Revision comparison data
────────────────
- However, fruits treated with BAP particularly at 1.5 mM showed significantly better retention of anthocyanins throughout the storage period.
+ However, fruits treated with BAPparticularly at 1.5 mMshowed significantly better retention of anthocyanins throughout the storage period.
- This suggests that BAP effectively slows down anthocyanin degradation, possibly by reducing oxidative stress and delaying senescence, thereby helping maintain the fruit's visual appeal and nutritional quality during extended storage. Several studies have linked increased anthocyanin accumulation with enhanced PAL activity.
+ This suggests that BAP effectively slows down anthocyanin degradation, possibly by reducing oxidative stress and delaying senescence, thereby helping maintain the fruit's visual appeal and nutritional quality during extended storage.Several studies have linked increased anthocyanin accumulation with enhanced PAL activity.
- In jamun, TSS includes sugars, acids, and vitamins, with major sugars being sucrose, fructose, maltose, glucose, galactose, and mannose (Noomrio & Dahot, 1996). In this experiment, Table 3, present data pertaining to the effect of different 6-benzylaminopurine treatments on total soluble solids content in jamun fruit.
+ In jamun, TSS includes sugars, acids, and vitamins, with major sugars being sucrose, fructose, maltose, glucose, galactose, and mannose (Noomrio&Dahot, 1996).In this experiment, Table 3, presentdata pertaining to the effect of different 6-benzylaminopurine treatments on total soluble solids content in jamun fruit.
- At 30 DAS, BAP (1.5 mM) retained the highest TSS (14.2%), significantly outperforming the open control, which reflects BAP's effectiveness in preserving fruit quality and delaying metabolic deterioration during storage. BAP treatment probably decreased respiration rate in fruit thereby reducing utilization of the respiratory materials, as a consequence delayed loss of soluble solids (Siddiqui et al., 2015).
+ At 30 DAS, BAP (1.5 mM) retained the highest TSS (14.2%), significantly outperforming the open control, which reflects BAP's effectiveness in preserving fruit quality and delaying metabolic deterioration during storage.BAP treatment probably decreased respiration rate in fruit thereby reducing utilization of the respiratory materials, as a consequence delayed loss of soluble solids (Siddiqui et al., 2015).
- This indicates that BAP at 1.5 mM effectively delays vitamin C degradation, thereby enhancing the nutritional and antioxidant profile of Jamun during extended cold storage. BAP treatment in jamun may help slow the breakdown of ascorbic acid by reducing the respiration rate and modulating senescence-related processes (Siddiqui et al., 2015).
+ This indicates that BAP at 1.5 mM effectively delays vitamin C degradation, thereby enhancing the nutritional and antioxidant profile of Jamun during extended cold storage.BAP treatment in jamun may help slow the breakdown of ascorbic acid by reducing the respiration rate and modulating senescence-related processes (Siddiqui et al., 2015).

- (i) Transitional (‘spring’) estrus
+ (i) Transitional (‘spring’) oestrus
────────────────
▶ **What you should do**: Beginning with the first line above, transcribe all of the data exactly.

▶ **Answer box**:
- However, fruits treated with BAP particularly at 1.5 mM showed significantly better retention of anthocyanins throughout the storage period.
+ However, fruits treated with BAPparticularly at 1.5 mMshowed significantly better retention of anthocyanins throughout the storage period.
- This suggests that BAP effectively slows down anthocyanin degradation, possibly by reducing oxidative stress and delaying senescence, thereby helping maintain the fruit's visual appeal and nutritional quality during extended storage. Several studies have linked increased anthocyanin accumulation with enhanced PAL activity.
+ This suggests that BAP effectively slows down anthocyanin degradation, possibly by reducing oxidative stress and delaying senescence, thereby helping maintain the fruit's visual appeal and nutritional quality during extended storage.Several studies have linked increased anthocyanin accumulation with enhanced PAL activity.
- In jamun, TSS includes sugars, acids, and vitamins, with major sugars being sucrose, fructose, maltose, glucose, galactose, and mannose (Noomrio & Dahot, 1996). In this experiment, Table 3, present data pertaining to the effect of different 6-benzylaminopurine treatments on total soluble solids content in jamun fruit.
+ In jamun, TSS includes sugars, acids, and vitamins, with major sugars being sucrose, fructose, maltose, glucose, galactose, and mannose (Noomrio&Dahot, 1996).In this experiment, Table 3, presentdata pertaining to the effect of different 6-benzylaminopurine treatments on total soluble solids content in jamun fruit.
- At 30 DAS, BAP (1.5 mM) retained the highest TSS (14.2%), significantly outperforming the open control, which reflects BAP's effectiveness in preserving fruit quality and delaying metabolic deterioration during storage. BAP treatment probably decreased respiration rate in fruit thereby reducing utilization of the respiratory materials, as a consequence delayed loss of soluble solids (Siddiqui et al., 2015).
+ At 30 DAS, BAP (1.5 mM) retained the highest TSS (14.2%), significantly outperforming the open control, which reflects BAP's effectiveness in preserving fruit quality and delaying metabolic deterioration during storage.BAP treatment probably decreased respiration rate in fruit thereby reducing utilization of the respiratory materials, as a consequence delayed loss of soluble solids (Siddiqui et al., 2015).
- This indicates that BAP at 1.5 mM effectively delays vitamin C degradation, thereby enhancing the nutritional and antioxidant profile of Jamun during extended cold storage. BAP treatment in jamun may help slow the breakdown of ascorbic acid by reducing the respiration rate and modulating senescence-related processes (Siddiqui et al., 2015).
+ This indicates that BAP at 1.5 mM effectively delays vitamin C degradation, thereby enhancing the nutritional and antioxidant profile of Jamun during extended cold storage.BAP treatment in jamun may help slow the breakdown of ascorbic acid by reducing the respiration rate and modulating senescence-related processes (Siddiqui et al., 2015).

- (i) Transitional (‘spring’) estrus
+ (i) Transitional (‘spring’) oestrus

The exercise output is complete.